TO DO: Take every line containing "italic" out of the records.
#### MATERIAL PROVIDED ####
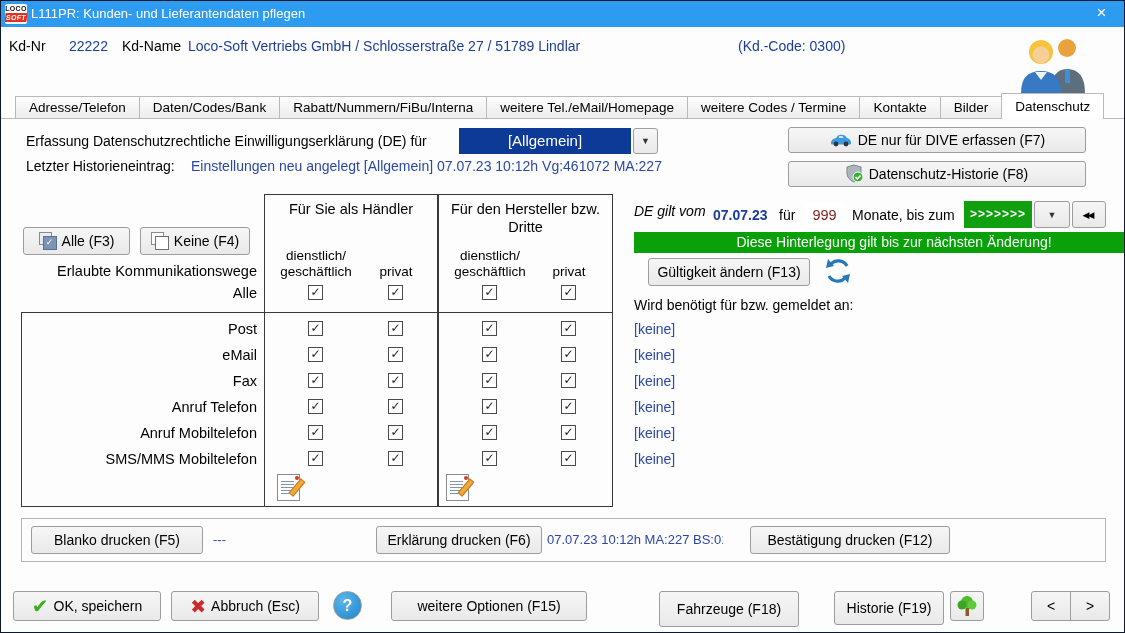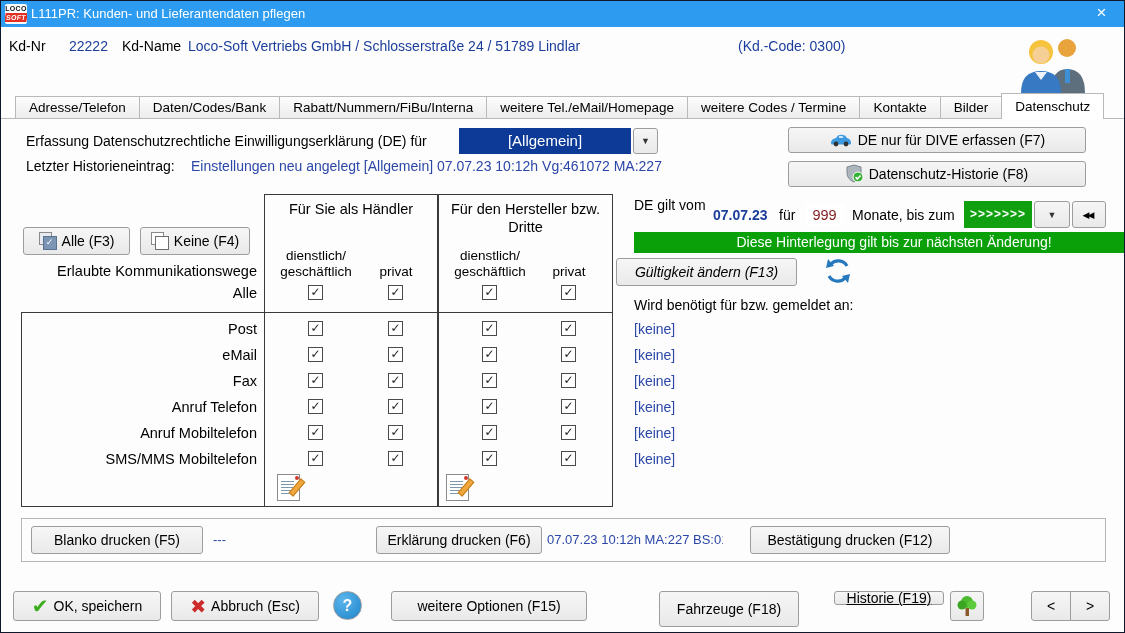--- a/index.html
+++ b/index.html
@@ -101,7 +101,7 @@
   <span class="abs" style="left:8px;top:37px;">Kd-Nr</span>
   <span class="abs blue" style="left:68px;top:37px;">22222</span>
   <span class="abs" style="left:121px;top:37px;">Kd-Name</span>
-  <span class="abs blue" style="left:187px;top:37px;">Loco-Soft Vertriebs GmbH / Schlosserstraße 24 / 51789 Lindlar</span>
+  <span class="abs blue" style="left:187px;top:37px;">Loco-Soft Vertriebs GmbH / Schlosserstraße 27 / 51789 Lindlar</span>
   <span class="abs blue" style="left:737px;top:37px;">(Kd.-Code: 0300)</span>
 
   <svg id="avatar" width="80" height="58" viewBox="0 0 80 58">

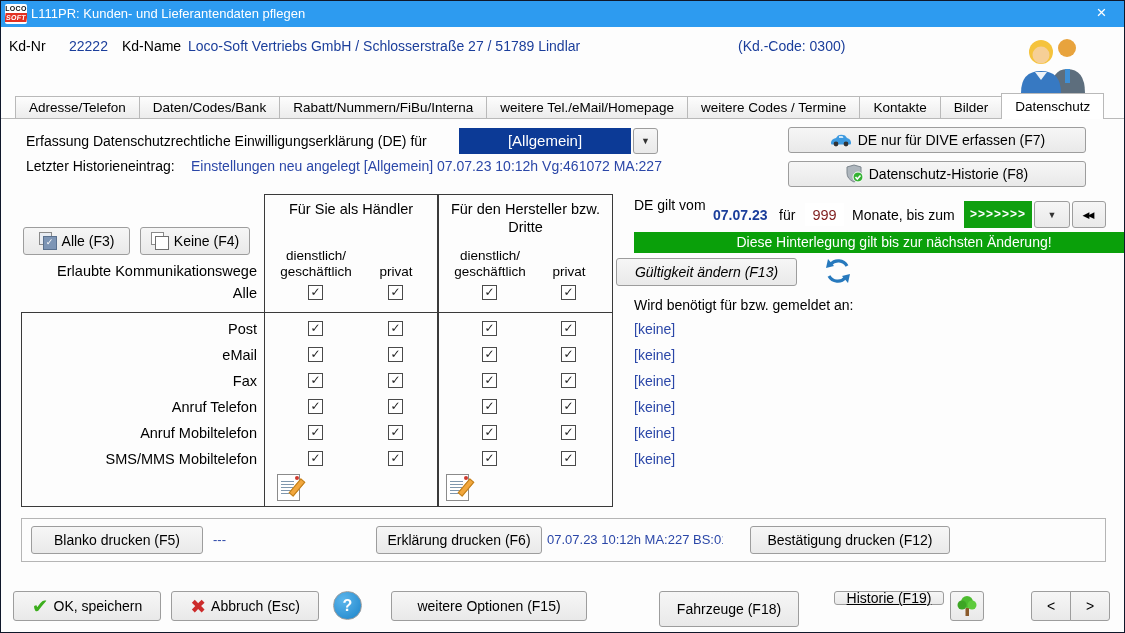--- a/index.html
+++ b/index.html
@@ -233,7 +233,7 @@
       <u></u>
     </div>
 
-  <span class="abs" style="left:633px;top:196px;">DE gilt vom</span>
+  <span class="abs" style="left:633px;top:202px;font-style:italic;">DE gilt vom</span>
   <span class="abs blue" style="left:712px;top:206px;font-weight:bold;">07.07.23</span>
   <span class="abs" style="left:778px;top:206px;">für</span>
   <input id="months-input" value="999" style="">

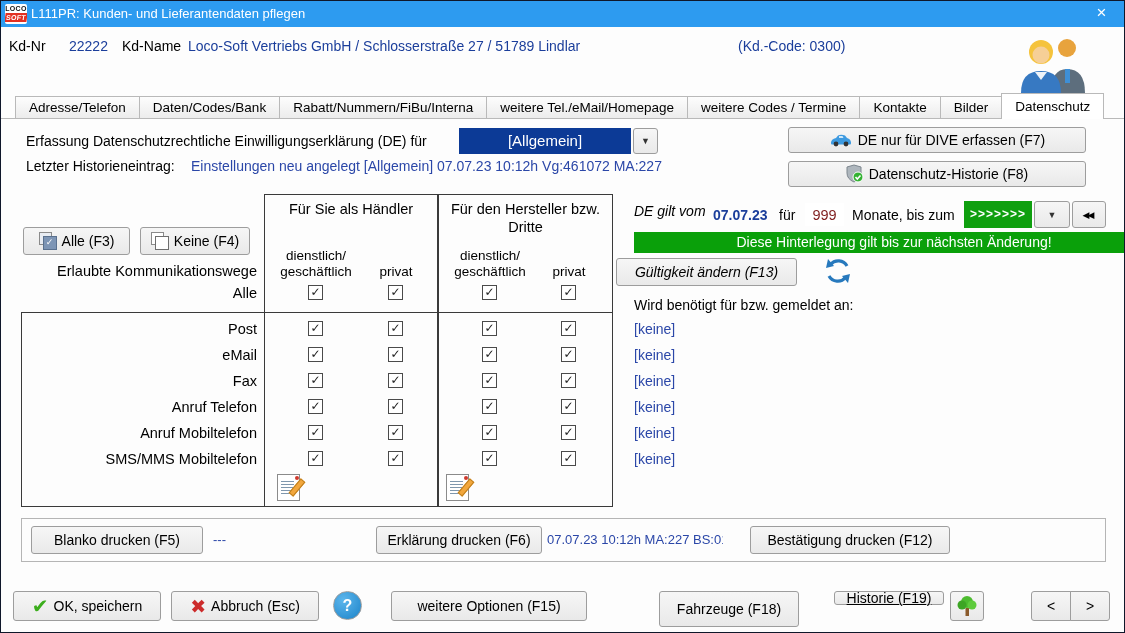--- a/index.html
+++ b/index.html
@@ -244,7 +244,7 @@
 
   <div id="banner">Diese Hinterlegung gilt bis zur nächsten Änderung!</div>
 
-  <div class="btn" style="left:615px;top:257px;width:181px;height:28px;font-style:italic;">Gültigkeit ändern (F13)</div>
+  <div class="btn" style="left:647px;top:257px;width:162px;height:28px;">Gültigkeit ändern (F13)</div>
   <svg class="abs" style="left:823px;top:256px;" width="28" height="28" viewBox="0 0 28 28">
     <path d="M23 9 A 10 10 0 0 0 6.5 7.5" fill="none" stroke="#2779bd" stroke-width="3.2"></path>
     <polygon points="4,2 10,9 2,11" fill="#2779bd"></polygon>

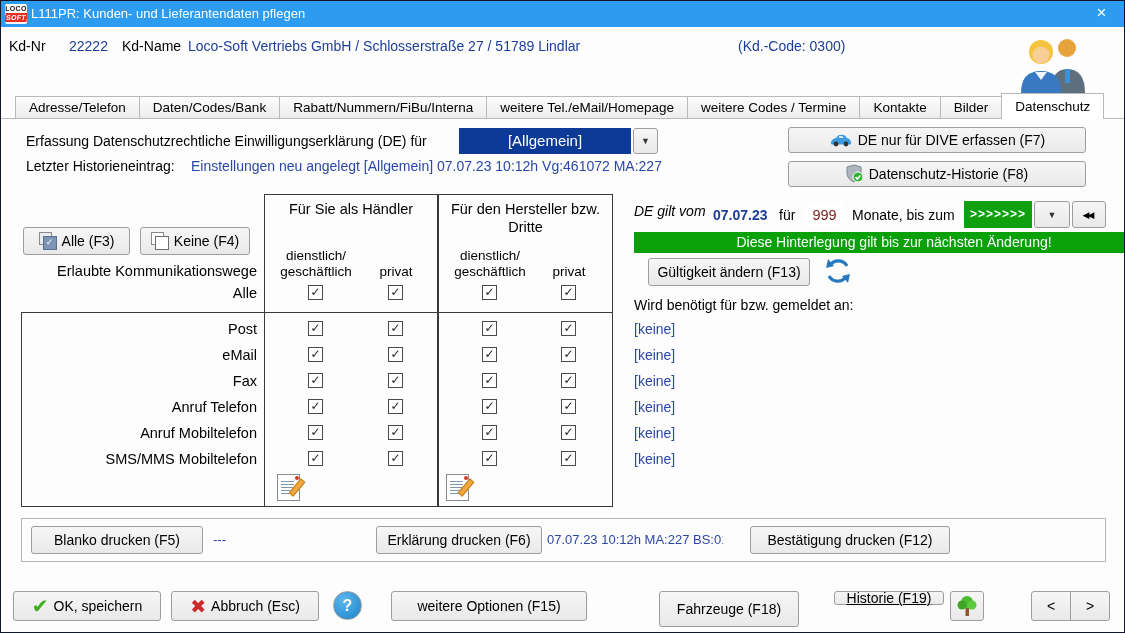--- a/index.html
+++ b/index.html
@@ -279,7 +279,7 @@
   <div id="help-btn">?</div>
   <div class="btn" style="left:390px;top:590px;width:196px;height:30px;">weitere Optionen (F15)</div>
   <div class="btn" style="left:658px;top:590px;width:140px;height:36px;">Fahrzeuge (F18)</div>
-  <div class="btn" style="left:833px;top:590px;width:110px;height:14px;text-decoration:underline;">Historie (F19)</div>
+  <div class="btn" style="left:833px;top:590px;width:110px;height:34px;">Historie (F19)</div>
   <div class="btn" style="left:949px;top:590px;width:34px;height:30px;">
     <svg width="24" height="24" viewBox="0 0 24 24">
       <rect x="10.5" y="14" width="3.5" height="8" fill="#8a5a2b"></rect>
####
ANSWER TO THE EXERCISE:
+  <span class="abs" style="left:633px;top:202px;font-style:italic;">DE gilt vom</span>
-  <div class="btn" style="left:615px;top:257px;width:181px;height:28px;font-style:italic;">Gültigkeit ändern (F13)</div>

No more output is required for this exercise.